48.

19 5 5
                                    

Quelqu'un approchait. Naviguait telle une apparition clignotante, le long des imposantes colonnes carrées qui hachaient la carcasse de l'ancien hangar industriel.

Irène jeta un dernier regard à l'écran de son téléphone, où étaient retransmises les images mouvantes et silencieuses des caméras du hall, un étage plus bas. Le glissa dans la poche arrière du jean droit ajusté sur ses hanches. Et inspira à fond. Les vapeurs familières d'essence de térébenthine mêlées à l'air avaient un effet réconfortant sur elle. Lui rappelaient que c'était son territoire, ici.

Se sentant soudain un peu gauche, debout comme ça au milieu de la grande pièce qui lui servait à la fois de salon, de bureau et d'atelier, elle contourna l'une des poutres IPN chargée de supporter le plafond de briques, quatre mètres plus haut. Slaloma entre deux dessertes à peinture tachées, et pris place sur le rebord de la verrière, taillée à la serpe dans un pan de mur rouge foncé défraîchi.

Bah oui Rénie, fais donc comme si tu matais à la fenêtre, ça fait vachement moins louche. Et puis, c'est pas comme si la plupart des carreaux étaient sablés...

Agacée par son propre manque d'imagination, la jeune femme remua la tête. Le mouvement lui semblait encore étrange, trop léger, après les quelques semaines de liberté accordées à ses cheveux frisés. Mais entretenir une telle masse demandait des efforts et du temps, qu'elle préférait passer à autre chose : elle avait donc tressé sommairement son afro contre son crâne, dans l'attente d'une coiffure plus sophistiquée et moins chronophage au quotidien.

D'un coup d'œil circulaire, elle scanna l'espace meublé en camaïeu d'ocres et de bruns, parsemé çà et là de vibrantes flaques arc-en-ciel. Dès son emménagement, elle avait pris soin d'apposer du film de diffraction sur quelques unes des rares vitres claires, à l'écart du coin qu'elle réservait à la pratique de son art. À la lumière des projections iridescentes, plusieurs de ses œuvres terminées, toutes de grands tableaux sombres figurant de tortueuses créatures chimériques, se paraient de couleurs.

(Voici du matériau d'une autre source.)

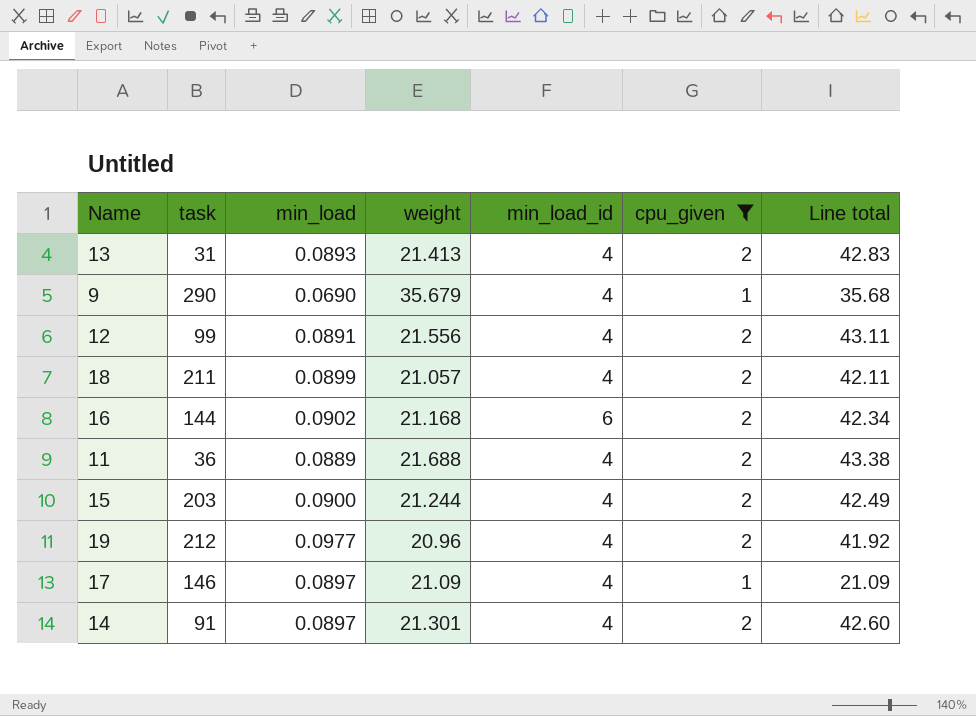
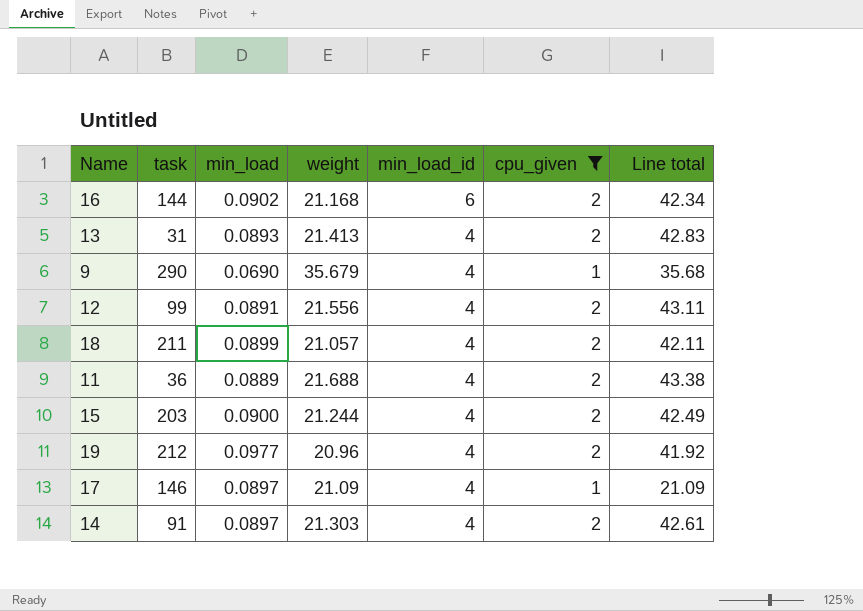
row order: none -> min_load_id descending
14 | weight: 21.301 -> 21.303
14 | Line total: 42.60 -> 42.61

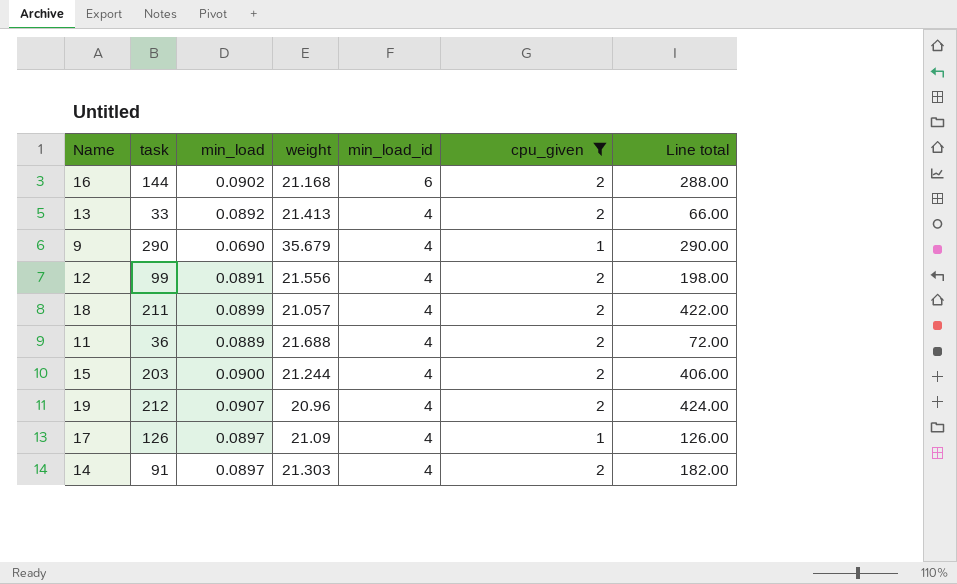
column Line total | formula: [weight] * [cpu_given] -> [task] * [cpu_given]
13 | task: 31 -> 33
13 | min_load: 0.0893 -> 0.0892
19 | min_load: 0.0977 -> 0.0907
17 | task: 146 -> 126

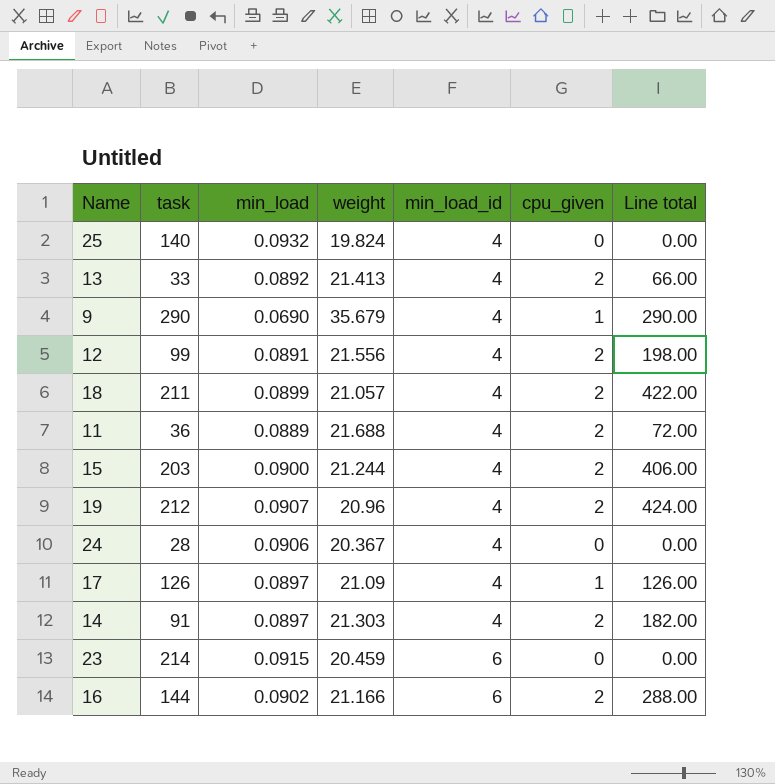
filter: cpu_given != 0 -> none
row order: min_load_id descending -> min_load_id ascending
16 | weight: 21.168 -> 21.166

Sous ces fenêtres de l'âme, le coin séjour comprenait un canapé chesterfield, une table basse faite d'un rectangle de béton coffré monté sur de solides roues métalliques, et des étagères. Disséminées partout. Fixées aux murs ou posées au sol selon leurs formes, nombre d'entre-elles supportaient ses collections farfelues. Parmi ses préférées se trouvaient des outils anciens à l'apparence frisant le matériel de torture, ainsi que de petites imitations de sculptures antiques, réduites à l'état de squelettes noircis et exposées sous cloche.

Toute cette lugubre féerie la ravissait, mais ne l'aidait pas vraiment à régler sa préoccupation immédiate. Trouver dans quelle posture accueillir sa visiteuse imminente.

Attitude pensive à la fenêtre : rejetée.
Pose détendue sur le canapé : rejetée.
Simulacre de travail derrière le bureau : rejeté.

Saisie d'un sentiment d'urgence, elle s'arrêta tout de même sur le bureau. Une carcasse de ferraille de récupération rehaussée de bois, qui n'aurait eu l'air de rien à l'extérieur, mais qui prenait tout son sens dans le loft duplex niché au cœur du vieux bâtiment en cours de réhabilitation. En quelques enjambées elle était devant et s'appuyait dessus du bout des fesses, croisant les bras à l'instant même où résonnaient des coups sur la lourde porte d'entrée bleu marine.

— C'est ouvert !

Inquiète de paraître trop avenante, avec son sourire facile, elle avait abaissé le timbre naturel de sa voix tout en se composant un visage sérieux. Après tout c'était elle qui proposait son atelier comme point de rencontre avec la détective. Elle aussi qui s'était portée volontaire pour l'accueillir et la jauger, à la place de sa cousine.